Now in its thirteenth year, NZ On Air can cite an impressive list of programmes made in New Zealand, by New Zealanders for New Zealanders. Jo Tyndall said the range of programmes is vast, and the depth of the talent involved, nothing short of remarkable.

"No-one would dispute the success of a programme like Shortland Street, which got its start with NZ On Air funding - and has carried on under its own steam for the last six years. Name almost any TV writer, actor or director and it's likely he or she has spent some time on Shortland Street," she said.

Some of the programmes originally funded in 1989, like Praise Be and Tagata Pasifika are still there today, and a second generation is growing up watching the What Now? gunge machine do its worst.

"We're producing drama that rivals the best in the world with programmes like Mercy Peak, Mataku and Street Legal. Being Eve showed we can break new ground with children's drama," said Ms Tyndall.

"Television production in this country is strong, and it's great to feel NZ On Air has played its part. We are here to take the risks that would be difficult for broadcasters, and provide programming for audiences whose interests aren't mainstream, in a way that adds huge diversity to the New Zealand TV diet."

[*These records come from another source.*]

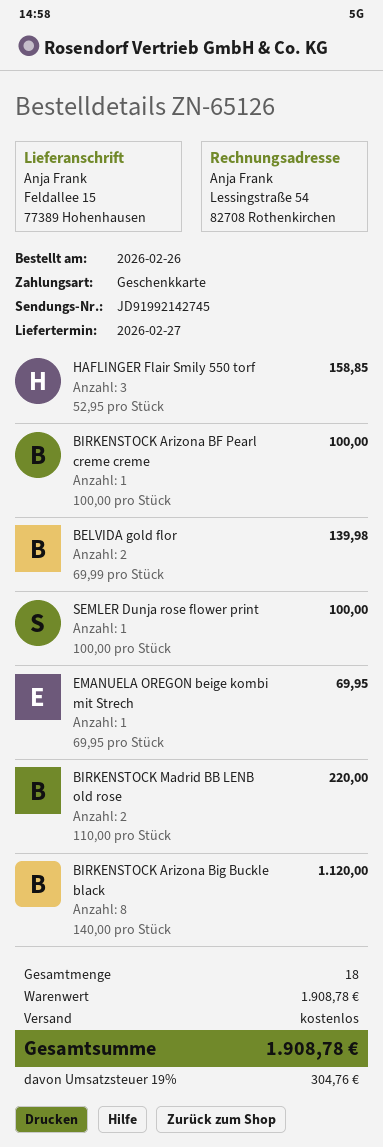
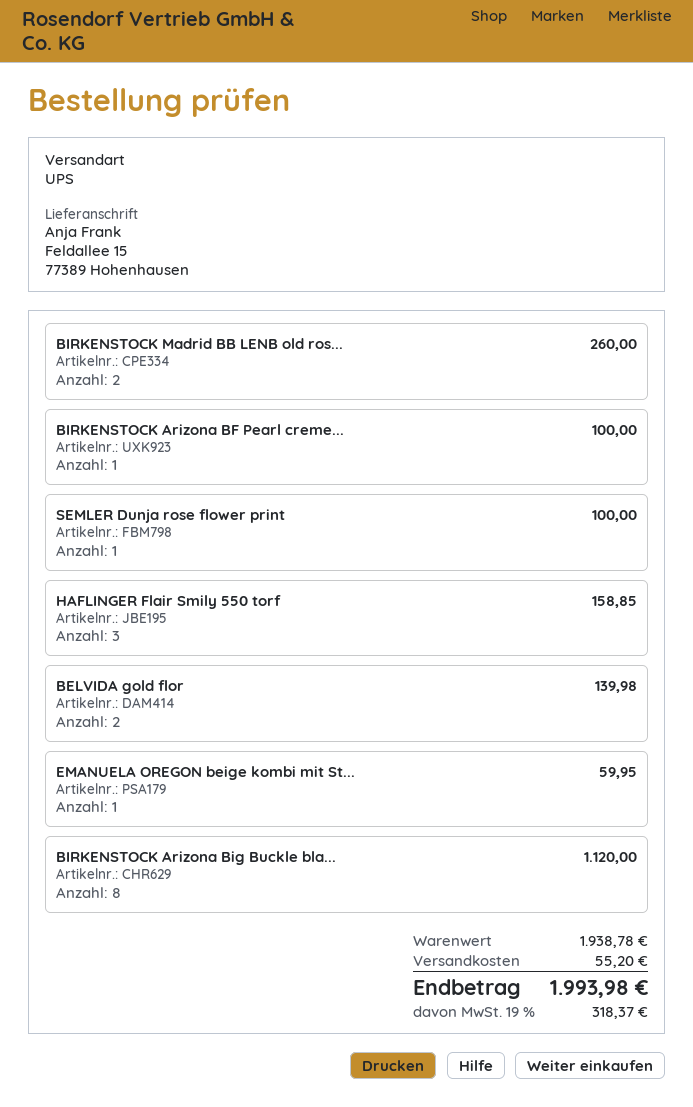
EMANUELA OREGON beige kombi mit Strech: 1 for 69.95 -> 1 for 59.95
BIRKENSTOCK Madrid BB LENB old rose: 2 for 220.00 -> 2 for 260.00
subtotal: 1908.78 -> 1938.78
shipping: 0.00 -> 55.20
tax: 19% = 304.76 -> 19% = 318.37
total: 1908.78 -> 1993.98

Programmes funded through NZ On Air have become firm favourites over the years, from documentaries as diverse as Nude Zealand, Pioneer House and New Zealand Wars, to memorable drama like Shark in the Park, Bread and Roses and Marlin Bay. Kiwis have laughed along with The Billy T James Show, Market Forces and Spin Doctors.

There have been arts programmes like Backch@t and The Big Art Trip, and Maori programmes like My Kainga My Castle. Suzy's World and Bumble have created stars out of their presenters for pre-schoolers. "Obviously with 10,000 hours not everything has succeeded, but a very high proportion has. It's a highly competitive process for funding, and that usually works in favour of quality. The country's broadcasters are committed to screening good New Zealand television, so the breadth of what's being seen is going from strength to strength," said Ms Tyndall.

"For television, these are exciting and challenging times, with a Charter for TVNZ, more channels in the market, and the options provided by digital broadcasting. That means opportunities for more and better local production, and exciting times for NZ On Air as well," she said.

The achievement of 10,000 hours of NZ On Air funded television will be marked with a celebration at Parliament on Thursday, hosted by the Minister of Broadcasting, Hon Marian Hobbs.